Kingma and Woods talk shots

  • Wed Nov 24th, 2010 8:06pm
  • Sports

By Mike Cane Herald Writer

A well-played basketball game produces many beautiful moments, and arguably the most eye-pleasing, picturesque instances are smooth, successful jump shots.

If you paid attention to local high school basketball the last several years, you probably saw Brett Kingma and Angela Woods knock down tons of mid- to long-range jumpers. Kingma, a senior guard on the Jackson High School boys basketball team, and Woods, a senior forward on the Edmonds-Woodway girls basketball team, both received All-Wesco South first team recognition last season and are among the best in the state at scoring from long range.

This winter, they hope to help lead their respective teams back to the Class 4A state tournaments at the Tacoma Dome, where last season Jackson reached the title game and E-W placed fifth.

With the 2010-2011 high school basketball season on the verge of starting, here is a closer look at two outstanding shooters — Kingma and Woods — in their own words.

Brett Kingma, Jackson High School senior

Question: What’s your first memory of shooting a basketball?

Answer: “I remember just growing up and always having a ball in my hand. I grew up in a cul-de-sac with three hoops and a bunch of kids so I just remember always trying to shoot from as far out as I could, all day.”

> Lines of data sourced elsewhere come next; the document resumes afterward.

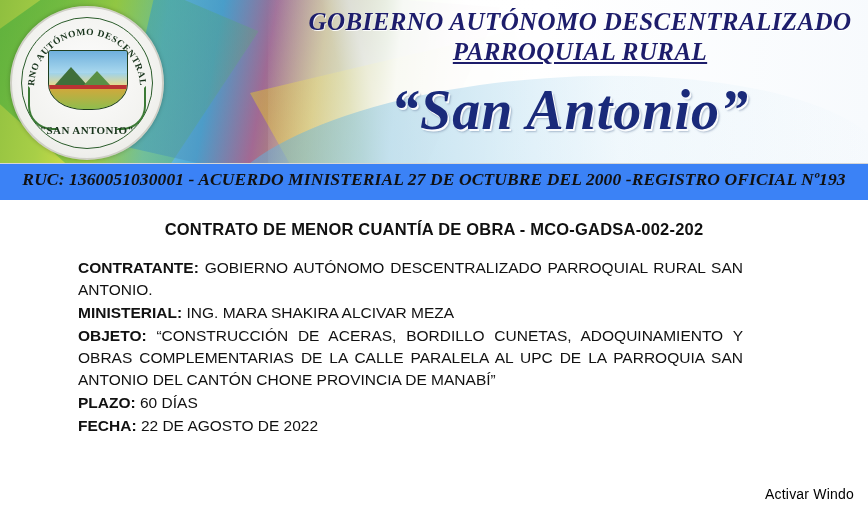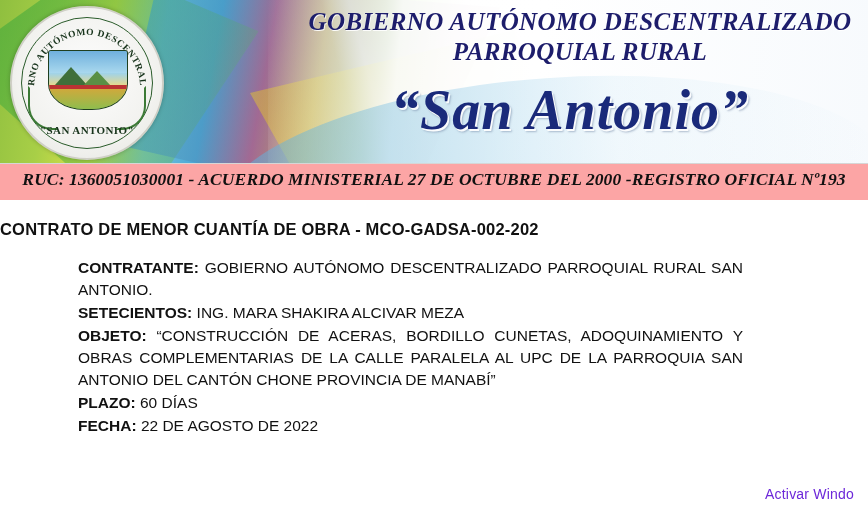--- a/index.html
+++ b/index.html
@@ -156,7 +156,7 @@
     text-shadow: 0.6px 0.6px 0 rgba(255,255,255,0.9);
   }
   .header-line1 { top: 8px; font-size: 25px; }
-  .header-line2 { top: 38px; font-size: 25px; }
+  .header-line2 { top: 38px; font-size: 25px; text-decoration: underline; }
 
   .header-title {
     position: absolute;

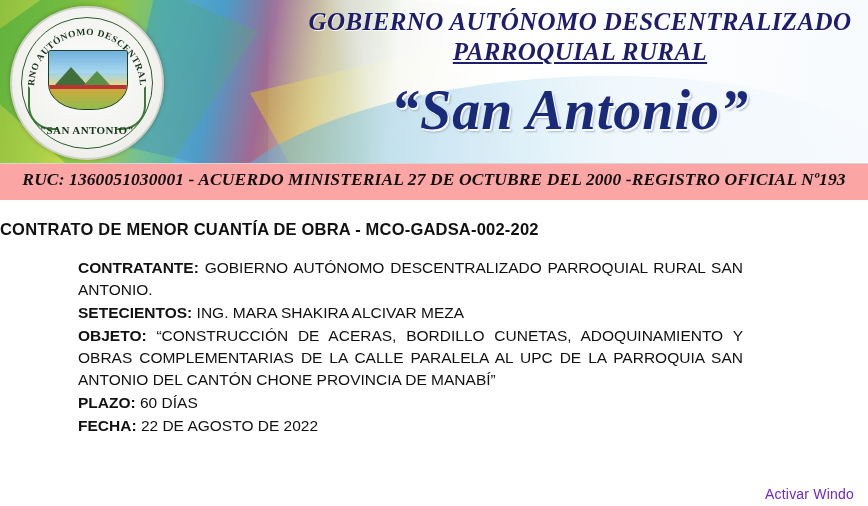--- a/index.html
+++ b/index.html
@@ -177,7 +177,7 @@
     position: relative;
     width: 868px;
     height: 36px;
-    background: #fca5a5;
+    background: #3b82f6;
     border-top: 1px solid #d6d6d6;
   }
   .ruc-text {

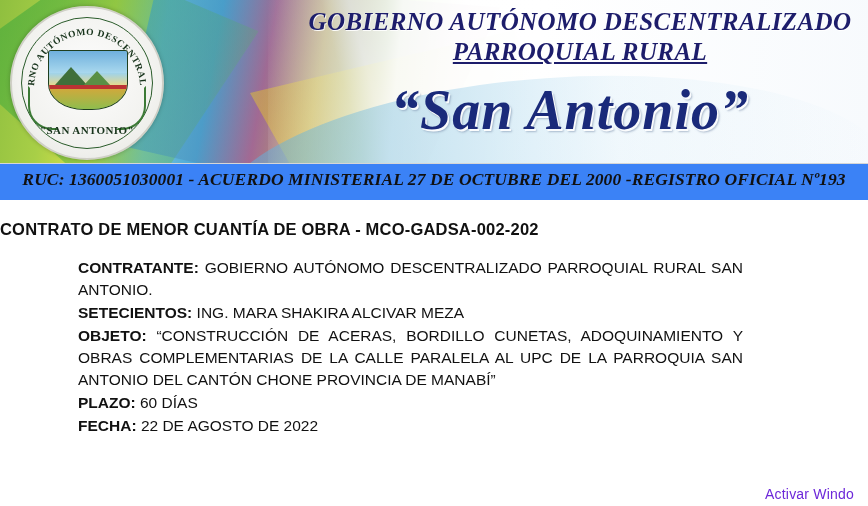--- a/index.html
+++ b/index.html
@@ -199,7 +199,7 @@
     padding: 14px 0 0 0;
   }
   .doc-title {
-    text-align: left;
+    text-align: center;
     font-size: 16.5px;
     font-weight: bold;
     color: #111;

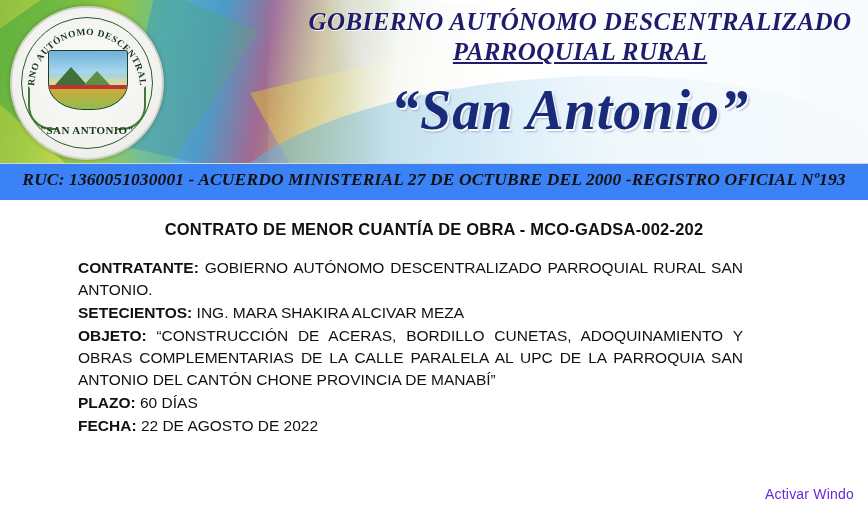--- a/index.html
+++ b/index.html
@@ -287,7 +287,7 @@
       </p>
 
       <p>
-        <span class="lbl">SETECIENTOS:</span>
+        <span class="lbl">MINISTERIAL:</span>
         <span class="val">ING. MARA SHAKIRA ALCIVAR MEZA</span>
       </p>
 

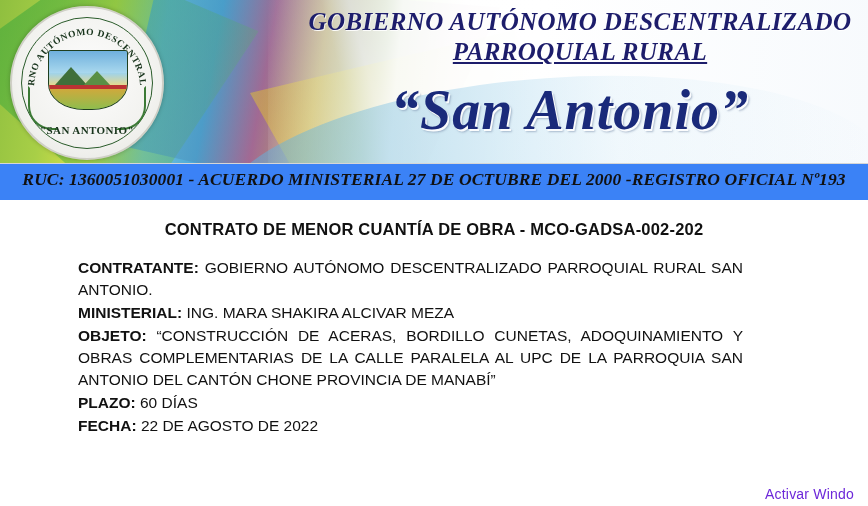--- a/index.html
+++ b/index.html
@@ -225,7 +225,7 @@
     right: 14px;
     bottom: 4px;
     font-size: 14px;
-    color: #6d28d9;
+    color: #000000;
     font-family: "Liberation Sans", sans-serif;
     letter-spacing: 0.2px;
     user-select: none;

Question: When did you realize you were a good shooter?

Answer: “I’ve always been really confident in my shooting. I’ve never really doubted myself, so I don’t really think I ever questioned whether I’d be good growing up.”

Question: What was your best shooting performance?

Answer: “In eighth grade I had 60 points in a tournament (game) in Yakima, and then this summer in the Franklin Slam I had 54 (against) Anacortes.” [Note: Brett’s dad, Gregg Kingma, played basketball at Anacortes High.]

Question: How does it feel when your shot is on?

Answer: “It feels like you can’t really miss, and then when you miss it’s like, ‘Wow!’ You just keep shooting and the rim feels really big. It just feels good no matter how (the ball) go.”

Question: What do you do when your shot is off?

Answer: “My dad instilled in me that you’ve got to follow through; that’s the first one. Then use your legs. If you try to switch things up too much, you’re going to end up missing more.”

Question: Who is your favorite shooter to watch?

Answer: “I like (Golden State Warriors guard) Stephen Curry — just the way he moves without the ball and his body control. He takes really good shots and when he’s not on he sets up his teammates, and that also helps him get open shots.”

Question: You’re more than just a shooter. What is your most under-rated skill?

Answer: “Just pushing the fast break and seeing the court. People sometimes don’t see that but I love to push the break and set up my teammates.”

Angela Woods, Edmonds-Woodway High School senior

Question: What’s your first memory of shooting a basketball?

Answer: “My very first year of basketball I played rec ball. It was third grade and we were down by two points with 10 seconds left. I was too far away (about 25 feet) but I chucked a 3 and made it. It was before I even developed a shot — I was just throwing it up there.”

Question: When did you realize you were a good shooter?

Answer: “It was actually really, really late because when I was younger playing select ball I was one of the taller girls. I was a post, up until my freshman year. I actually had no shot at all because I was an inside player.”

“It was hard because all my coaches before my freshman year said, ‘Don’t shoot outside! Don’t shoot outside!’ But my select coach gave me confidence and gave me the green light.”

Question: What was your best shooting performance?

Answer: “This past summer I had a really, really off summer, but my first game at the AAU nationals tournament in San Diego I made like nine or 10 3s in one game.”

Question: How does it feel when your shot is on?

Answer: “I can tell if I’m going to make it on my release because I’ve had the same (shooting form) for a long time. If I release wrong then I know it’s not going to go in. It’s a really good feeling when I’m on.”

Question: What do you do when your shot is off?

Answer: “Usually I just shoot out of it. I just shoot and shoot until I start making again.”

Question: Who is your favorite shooter to watch?

Answer: “I don’t really watch a lot of basketball, but I like Kobe Bryant’s shot because he can kind of release his shot from anywhere.”

Question: You’re more than just a shooter. What is your most under-rated skill?

Answer: “I’m kind of good at boxing out. (It requires) being aggressive and being able to jump for the ball — just not being afraid to be physical inside.”